Questi articoli sono il frutto di laboratori di cucina sana e creativa sul tema dei 7 cereali principali: frumento, avena, orzo, miglio, segale, riso e mais. Questi laboratori sono stati ispirati dai pensieri del Dr. Rudolf Steiner, Dr. Udo Renzenbrink, Heinz Grill e anche altri autori. Hanno lo scopo principale di ridare all’essere umano la fiducia nella sua capacità di trasformare, trasformare la materia, trasformare l’energia ed anche trasformare una situazione o un ambiente sociale grazie alla sua attività creativa. Attraverso questi laboratori alcuni partecipanti hanno ritrovato la gioia di cucinare e una certa forma di spiritualità nel quotidiano.

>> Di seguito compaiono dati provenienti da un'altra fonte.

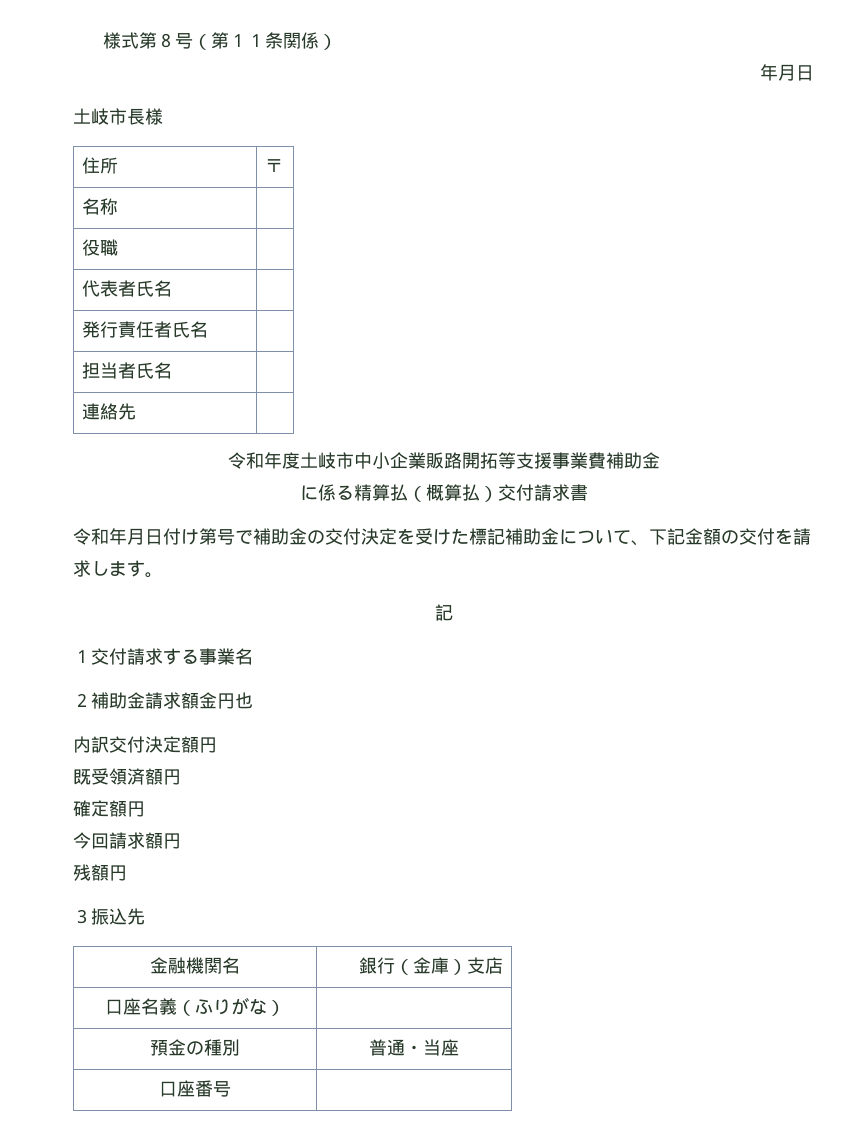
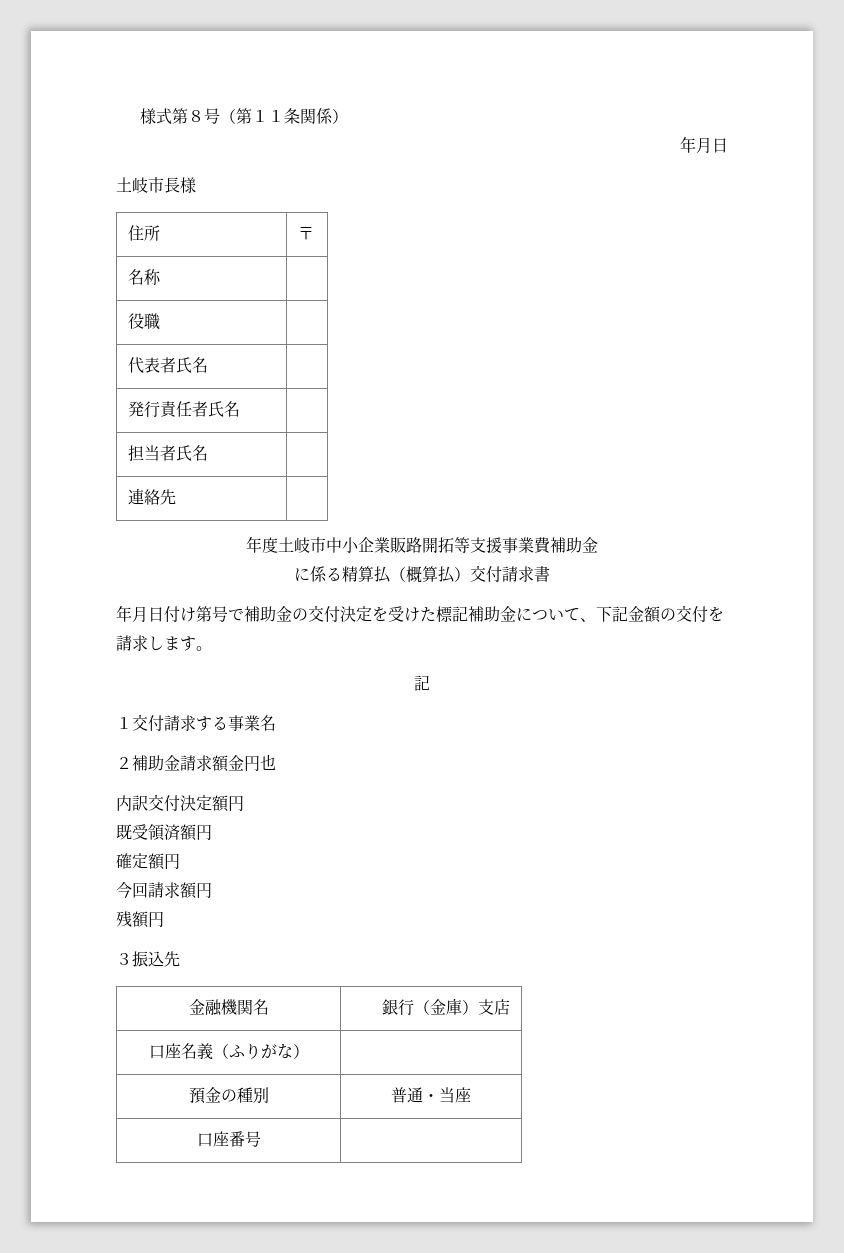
- 令和年度土岐市中小企業販路開拓等支援事業費補助金
+ 年度土岐市中小企業販路開拓等支援事業費補助金
- 令和年月日付け第号で補助金の交付決定を受けた標記補助金について、下記金額の交付を請求します。
+ 年月日付け第号で補助金の交付決定を受けた標記補助金について、下記金額の交付を請求します。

Questi sette cereali sono stati dai tempi più remoti la base dell’alimentazione. Sotto forma di pappa o di pane erano fino alla metà del secolo passato al centro dell’alimentazione. Durante quest’ultimo secolo i cereali sono stati raffinati sempre di più e sono sorti vari problemi di intolleranza. Mentre il consumo di cereali diminuiva, il consumo di zucchero e di carne aumentava.

Pane di segale e farro con backferment

Da ormai più o meno 50 anni si è affermata una sensibilità crescente per il cibo biologico e con questo anche per i cereali non raffinati, integrali. Infatti la maggior parte delle varietà dei cereali raffinati perdono la crusca e con questo le vitamine e i sali minerali. Rimangono spesso solo carboidrati, cioè una forma di zucchero. Questi carboidrati, in mancanza della struttura data dai minerali contenuti nella parte esteriore, sono causa di ingrassamento. Inoltre i cereali integrali rappresentano una certa sfida per il sistema digestivo,che, di conseguenza, deve essere più attivo: ciò è in se stesso molto salutare.

Conoscere i cereali tramite questi autori è anche rendersi conto che ogni cereale dà all’essere umano un certa forza e offre anche una certa sfida; quando lo deve assimilare, questa assimilazione richiede non solo un sistema digestivo dinamico, ma anche una certa attività della consapevolezza. Esiste una grande diversità di espressioni dei cereali in natura, del loro uso culinario e del loro effetto sull’essere umano. Si possono osservare notevoli differenze per esempio tra l’espressione del consumatore asiatico di riso, la leggerezza del suo corpo e la sua andatura ben eretta e il consumatore di avena del nord ovest dell’Europa con al sua statura grande e forte. Ogni cereali agisce in modo specifico sull’essere umano. Heinz Grill e Rudolf Steiner attribuiscono ad ogni cereale un certa forza cosmica.

Il piccolo produttore d’ortaggi segue spesso il ritmo della luna per la semina e la messa a dimora. La luna è un astro vicino che esercita un forte influsso su di noi, mentre ci sono anche altre forme di influenze provenienti dagli altri pianeti. Queste influenze sono da un lato un nutrimento per l’essere umano e dall’altro lato anche una sfida. In un periodo in cui la confusione sanitaria politica e sociale regnano con forza, studiare i cereali e riconoscerci quale è la posizione di ogni varietà nella natura, nel cosmo e nell’essere umano, può riaprire una intensa relazione nuova con il cibo e infine una forma di integrazione naturale nella vita.

La conoscenza della pianta crea una prima relazione, ma il cereale in se stesso senza la mano umana rimane racchiuso. Il chicco crudo è difficilmente consumabile. Inoltre se non ben preparato il cereale può rimanere ostico e non gustoso. Preparare bene i cereali integrali richiede una buona osservazione, un senso per l’armonia e anche un’ideale di cottura. Dovrebbero essere così ben cotti e saporiti che grazie alla loro forma racchiusa si offrono al mangiatore. In questo senso il cuoco diventa un reale trasformatore e creatore che avvicina la natura all’essere umano. Durante i laboratori scoprire questa capacità è l’obiettivo principale.